La contradicción de fondo, sin embargo, no desaparece: son figuras vinculadas a la política exterior de Estados Unidos —Kushner, Grenell— quienes lideran el proyecto que destruye esas mismas reservas naturales que los albaneses quieren defender. El sentimiento de traición coexiste con la lealtad histórica. Esa tensión es, en sí misma, una condensación de lo que los Balcanes han sido durante décadas para las potencias externas: un territorio donde las poblaciones deben elegir qué forma de dependencia prefieren.

Una generación que no acepta esa elección

La brecha generacional que atraviesa las protestas no es un detalle sociológico: es la clave política del movimiento. Los dirigentes albaneses actuales —tanto del gobierno como de la oposición— son hombres y mujeres que crecieron bajo el sistema de Hoxha y el Partido del Trabajo albanés, un país subdesarrollado donde no existían carreteras ni vehículos privados. Para esa generación, la llegada de grandes capitales extranjeros —cualquier capital extranjero— es la prueba de que el país ha escapado definitivamente del pasado. La obsesión por acumular riqueza y símbolos de estatus es, en muchos casos, la respuesta psicológica a décadas de carencias impuestas.

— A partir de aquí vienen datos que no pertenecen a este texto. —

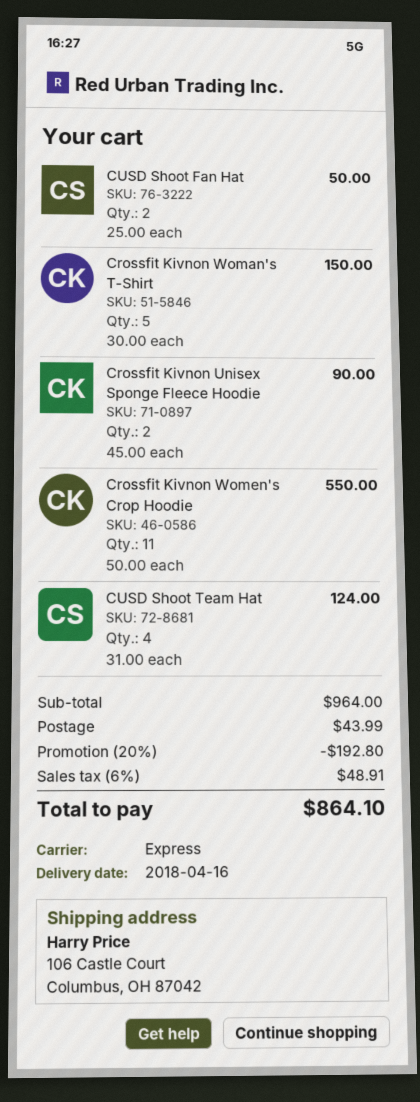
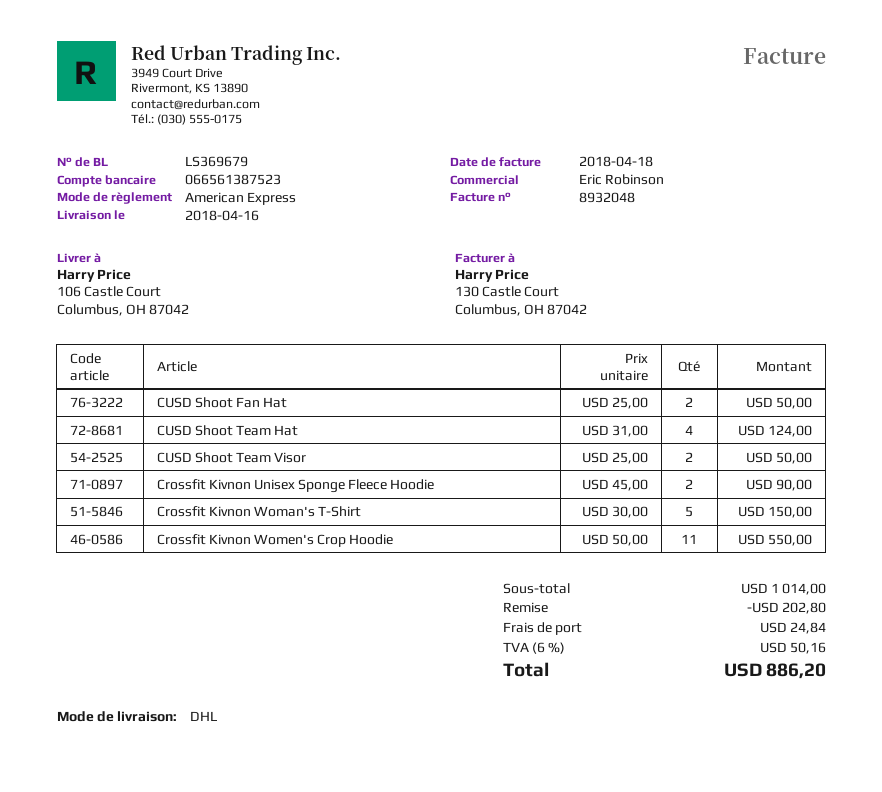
shipping method: express -> DHL
CUSD Shoot Team Visor: none -> 2 x 25.00 = 50.00
subtotal: 964.00 -> 1014.00
discount: 192.80 -> 202.80
shipping: 43.99 -> 24.84
tax: 6% = 48.91 -> 6% = 50.16
total: 864.10 -> 886.20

La Generación Z no tiene ese trauma ni idea demonizada del pasado. Y por eso no acepta el marco que les ofrecen: crecer o destruirse, modernizarse o quedarse atrás, integrarse en la economía global o aislarse como en tiempos de Hoxha. Los jóvenes que llenan las plazas rechazando la consigna «Albania no está en venta» no están romantizando el pasado comunista —que evalúan, mayoritariamente, como una algo que no merece nostalgia—, pero sí han identificado que el capitalismo extractivo que se les ofrece como alternativa reproduce, bajo otra forma, la misma lógica: un poder que decide sobre sus vidas, sus tierras y su futuro sin pedirles permiso.

Aunque el Primer Ministro Eidi Rama ha señalado que no dará su brazo a torcer con el proyecto, los manifestantes de la actual Revolución del Flamenco están dispuestos a resistir, y día a día las manifestaciones son cada vez más multitudinarias hasta el momento en que se publica esta nota. El flamenco que da nombre a la revolución es el símbolo de algo que no puede sobrevivir si el gran capital gana: un ecosistema que evolucionó en equilibrio durante milenios, una soberanía territorial que no tiene precio, una generación que decidió que el futuro de su país no se negocia en el yate de un millonario ni por los intereses de los oligarcas estadounidenses, saudíes, emiratíes, qataríes, israelíes y europeos. A la fecha de hoy, viernes 12 de junio de 2026, se siguen realizando manifestaciones de cientos de miles de personas en este país de 2.7 millones de personas.